Tisha Benton

30 at 30: Tisha Benton

Executive MBA – Strategic Leadership Class of 2020

Vice Chancellor for Communications & Marketing, University of Tennessee, Knoxville

In her role as vice chancellor of communications at the University of Tennessee, Knoxville, Tisha Benton marries communication and marketing with operational experience.

In her early career, Benton earned a bachelor’s degree in journalism and worked in local newsrooms in Missouri, Nevada, Wisconsin and Tennessee. She honed her storytelling skills and discovered a talent for producing quality work on tight deadlines.

After leaving TV news, she was hired by the Tennessee Department of Environment and Conservation (TDEC) working in media relations, and ultimately launching a larger external affairs team and then transitioning into more operational roles until she joined UT a little over a decade later.

For Benton, leading the Division of Water Resources for TDEC with a non-science degree, alongside teams of talented scientists, initially sparked her desire to get another degree. After she transitioned to UT in late 2018, that motivation only grew. She chose Haslam’s Executive MBA – Strategic Leadership (EMBA-SL) because of the way the program integrates business coursework with everyday professional life.

“While looking around for opportunities and trying to figure out how to do this (EMBA-SL), I had to consider the needs of my job and my family,” the vice chancellor explained.

Innovating Through Crisis

The Covid-19 pandemic hit shortly after Benton’s first residence period with the program. Benton described the time as “change management on steroids,” where communication was happening simultaneously with policy and operational changes. While navigating these challenges, Benton and her classmates, all of whom are also executive leaders, leaned on one another to navigate the pandemic.

“It was a difficult time for so many, and we were all leading teams during uncertainty and significant change,” Benton said. “We had to stay positive and innovate new ways of working. We also had to recognize the immense opportunity in change and use it to benefit our organizations. “

Benton also talked about leading a team out of a chaotic organizational environment in a previous position, and how in organizational change or crisis, fault lines emerge.

“That’s when I really recognized how hard change can be for people and the impact that has on teams,” she explained. “You have to help people see the vision and give them the opportunity and support to lead to it. The EMBA-SL program taught me to do that more effectively.”

Peer-to-Peer Classroom Support at UT

Sharing these experiences with her cohort and listening to their situations from different occupations added richly to the EMBA-SL’s stellar curriculum.

“Until I moved into more operational roles, I didn’t have to do much math, and I found it stressful sometimes,” Benton said. “Help from my cohort core group was always a call away. They helped me understand finance and accounting to better shape my current work.”

Despite the uncertainty of the pandemic, Benton also enjoyed many fond memories of connecting with her peer group.

“On one Saturday during a Tennessee-Florida football game at Neyland Stadium, a few of us from our cohort were working in the Scripps labs in the Communications building,” Benton recalled. “We were buried in our laptops while the Volunteer faithful tailgated right below us. The building alarm was going off, and a police officer kept checking on us to make sure everything was ok! That group made the work fun, and we still stay in touch.”
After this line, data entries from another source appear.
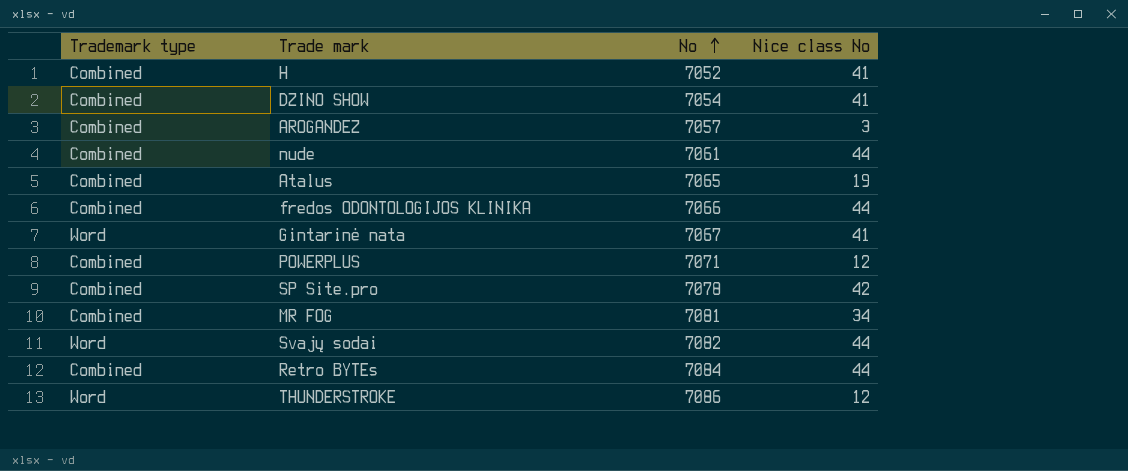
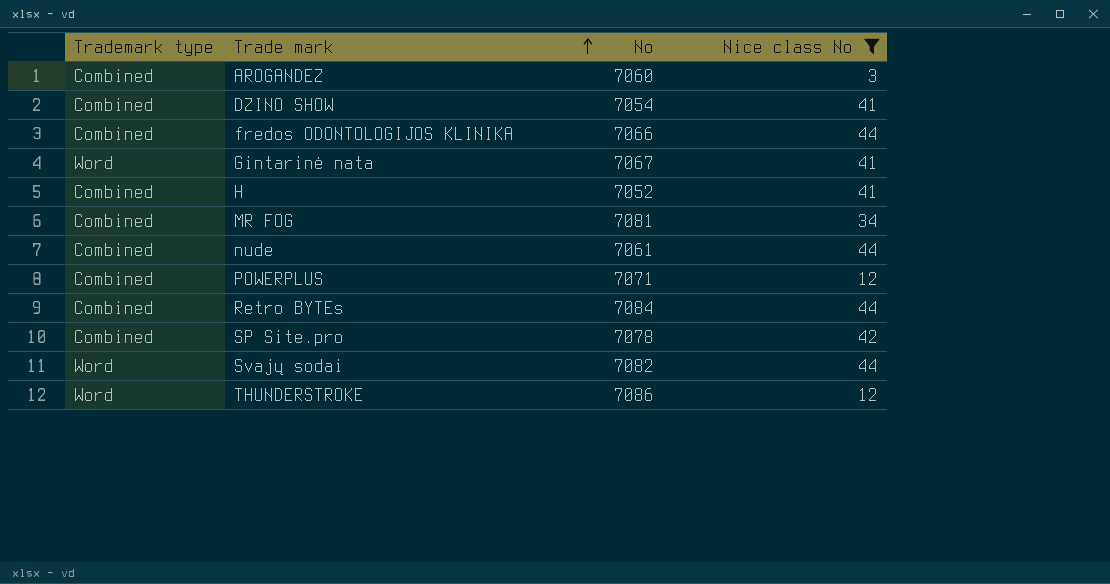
filter: none -> Nice class No != 19
row order: No ascending -> Trade mark ascending
AROGANDEZ | No: 7057 -> 7060

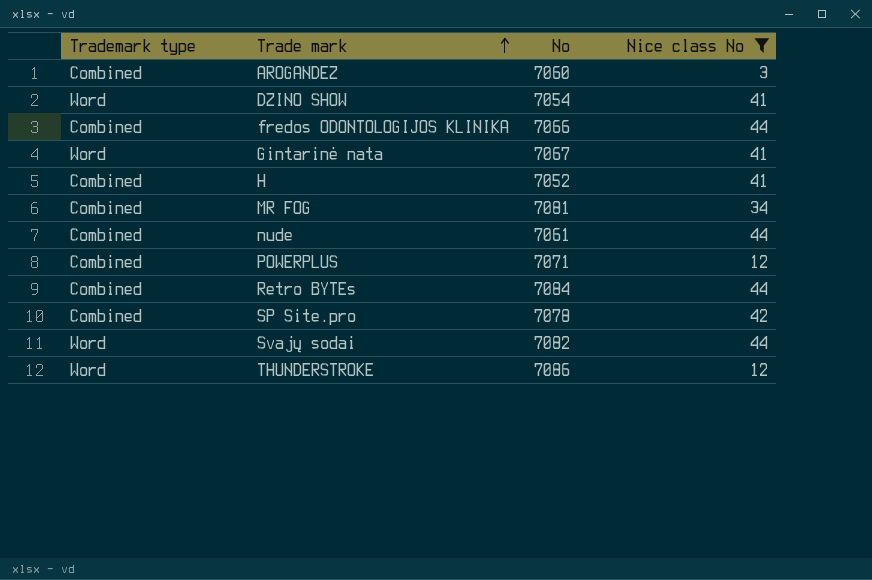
DZINO SHOW | Trademark type: Combined -> Word

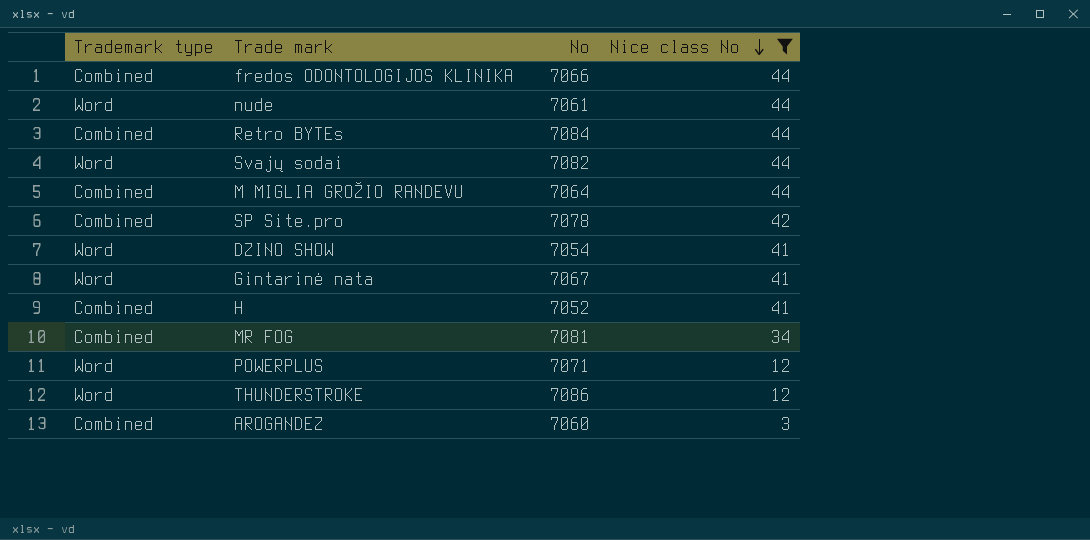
row order: Trade mark ascending -> Nice class No descending
nude | Trademark type: Combined -> Word
row M MIGLIA GROŽIO RANDEVU: none -> Combined | 7064 | 44
POWERPLUS | Trademark type: Combined -> Word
Elevating Campus Connectivity

As a campus leader, Benton felt the pandemic’s impact in a myriad of ways. Her team changed its priorities and organizational structure overnight to meet the university’s needs, and as students came back to campus, she worked with the emergency operations team to help problem-solve around logistical needs for students transitioning in and out of quarantine. What she learned through that process about university systems informed her Organizational Action Project (OAP), a required part of the EMBA-SL’s coursework.

“The world was changing so quickly, and so were my ideas for my OAP,” Benton said. “Professor of Practice Mike Grojean took the time to help me focus and work through a project that could have a real and lasting impact.”

The OAP project outlined the need for a university-wide CRM to streamline communications and systems, which is currently being implemented at UT. The new CRM will go live in the coming months as part of a digital communications transformation, along with an employee intranet, and updated website. It’s a huge team effort across the university that will benefit students, faculty, and staff.

EMBA-SL Words of Wisdom

Looking back at her time in the EMBA-SL program, Benton says it is the land of opportunity. For anyone applying to the program, she has a word of advice:

“Be open to the experience,” Benton shares. “It will take a lot of work, but the faculty will support you, and your career will be better for it in the long run.”